Sports Betting in the United States: the NBA Plan

By Prof John Wolohan, Syracuse University, New York, USA

On January 24, 2018, NBA Commissioner Adam Silver, speaking about the potential expansion of legalized sports gambling in the United Stated outside Nevada, outlined what the league would want to support legalized gambling.

The NBA wants 1 percent of every bet made on its games in addition to other regulations; a request that could create massive revenue for the NBA and other sports leagues in the future.

To illustrate how valuable this could be to the league: according to the Nevada Gaming Control Board, in 2016, over $4.5 billion was wagered in Nevada’s sports books.  Of that amount, $1,252 billion was bet on basketball.

While the extra money that the NBA could generate would be significant, the NBA has always worried that gambling would hurt the integrity of their games.

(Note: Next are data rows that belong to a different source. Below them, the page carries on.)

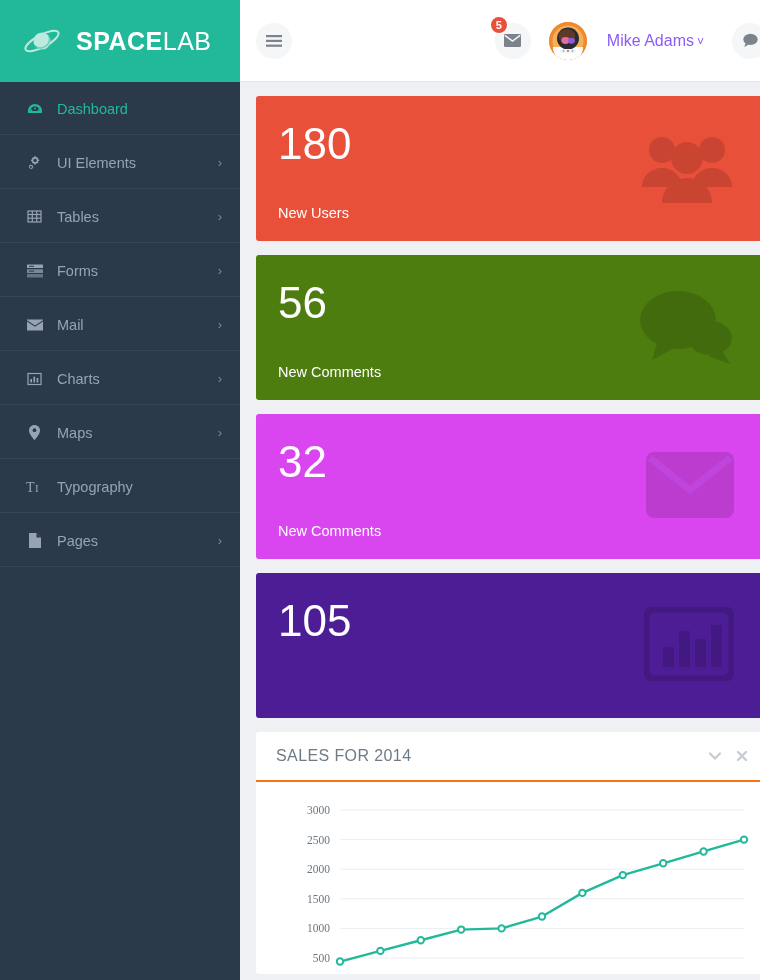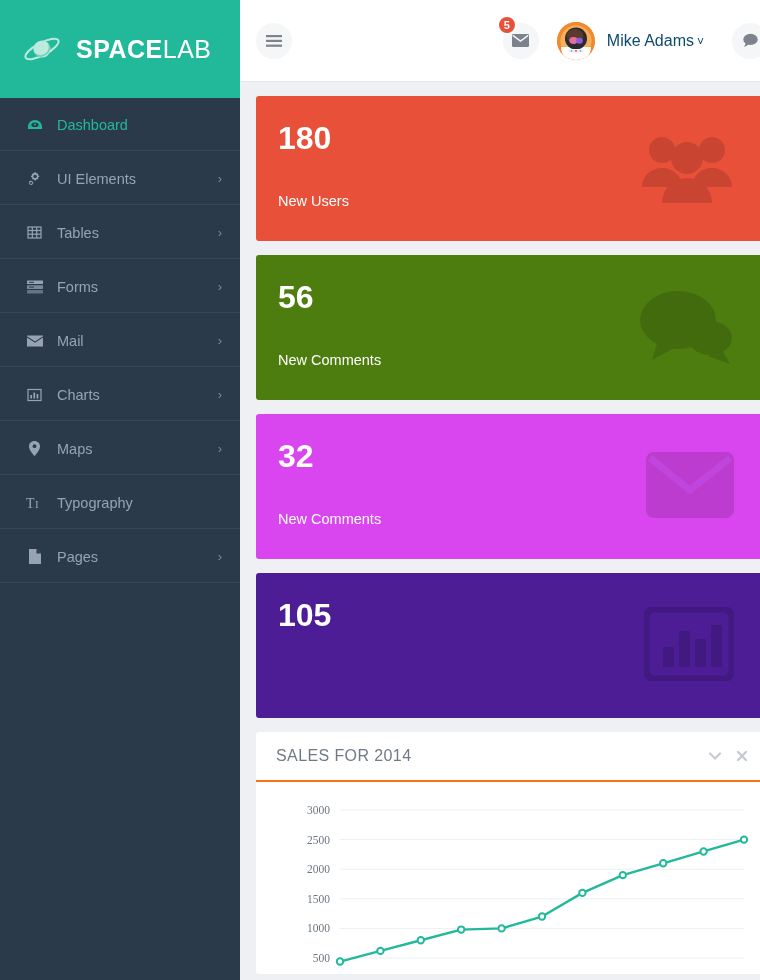--- a/index.html
+++ b/index.html
@@ -7,21 +7,21 @@
     width: 760px; height: 980px;
     font-family: "Liberation Sans", sans-serif;
     background: #eef0f4;
     overflow: hidden;
   }
   .app { display: flex; width: 760px; height: 980px; }
 
   
   .sidebar { width: 240px; height: 980px; background: #2b3a4a; flex: 0 0 240px; }
   .brand {
-    height: 98px; background: #22b99a;
+    height: 82px; background: #22b99a;
     display: flex; align-items: center; padding-left: 22px; gap: 14px;
   }
   .brand-logo { width: 40px; height: 40px; position: relative; flex: 0 0 40px; }
   .brand-text { font-size: 25px; letter-spacing: .5px; color: #fff; line-height: 1; }
   .brand-text .b { font-weight: bold; }
   .brand-text .l { font-weight: normal; }
 
   .nav { padding: 0; }
   .nav-item {
     height: 54px; display: flex; align-items: center;
@@ -57,31 +57,31 @@
     background: #e8503a; color: #fff; font-size: 11px; font-weight: bold;
     border-radius: 50%; width: 20px; height: 20px;
     display: flex; align-items: center; justify-content: center;
     border: 2px solid #fff;
   }
   .avatar {
     width: 38px; height: 38px; border-radius: 50%;
     background: #f08a2e; overflow: hidden; position: relative;
     flex: 0 0 38px; margin-right: 12px;
   }
-  .user-name { color: #0c4a6e; font-size: 16px; margin-right: 28px; cursor: pointer; white-space: nowrap; }
+  .user-name { color: #8b5cf6; font-size: 16px; margin-right: 28px; cursor: pointer; white-space: nowrap; margin-left: 8px; }
   .user-name .chev { font-size: 12px; margin-left: 3px; }
 
   
   .content { flex: 1; padding: 14px 16px 0 16px; overflow: hidden; }
 
   .stat-card {
     height: 145px; border-radius: 3px; margin-bottom: 14px;
     padding: 26px 22px; position: relative; overflow: hidden; cursor: pointer;
   }
-  .stat-num { font-size: 32px; color: #fff; font-weight: bold; line-height: 1; letter-spacing: 0px; }
+  .stat-num { font-size: 44px; color: #fff; font-weight: normal; line-height: 1; letter-spacing: 0px; }
   .stat-label { font-size: 14.5px; color: #fff; margin-top: 39px; }
   .stat-ico {
     position: absolute; right: 34px; top: 50%; transform: translateY(-50%);
     opacity: .13;
   }
 
   .panel { background: #fff; border-radius: 3px; }
   .panel-head {
     height: 50px; display: flex; align-items: center;
     padding: 0 20px; border-bottom: 2px solid #f97316;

This was especially true after referee Tim Donaghy was sentenced to 15 months in prison in 2008 for his participation in the gambling scandal.  So why, less than 10 years after the sport’s biggest gambling scandal, is Adam Sliver talking about and the NBA seemingly happy with gambling on NBA games?

First, the truth is that the NBA and the other professional sports leagues may not have much of a choice.

On Monday, December 4, 2017, the United States Supreme Court heard legal arguments in Christie v. National Collegiate Athletic Association (NCAA) concerning the New Jersey attempt to change its laws to permit gambling on professional and college sport events in Atlantic City casinos and at the state’s horse racing tracks.[1]  The case, which has involved a long five-year legal battle between the State of New Jersey and the NCAA, MLB, NBA, NFL, and the NHL, examines whether the Professional and Amateur Sports Protection Act (PASPA) violates the United States Constitution. Most commentators believe that the United States Supreme Court is going to overturn PASPA and allow some form of gambling in New Jersey.

Second, the actions of the leagues, moving teams to Vegas and working with casinos and Daily Fantasy Sports, make the leagues’ concerns over sports betting having a negative impact on their games, seem hypocritical.

In fact, NBA Commissioner Adam Silver argued that “[g]ambling has increasingly become a popular and accepted form of entertainment in the United States,” and pointed to the “thriving underground business that operates free from regulation or oversight” as further support for his position that there is “an obvious appetite among sports fans for a safe and legal way to wager on professional sporting events.”[2]

While Silver may truly favor legalized sports gambling, getting 1 percent of the book might be more difficult.  Currently, the league gets zero.  Therefore, it is difficult to see why Nevada would willing hand over any money to the NBA.

As for the other states, after fighting with the NBA and the other leagues in the courts, it is hard to see why the states would hand over tax revenue to a group of billionaire owners who are already playing in taxpayer-funded stadiums.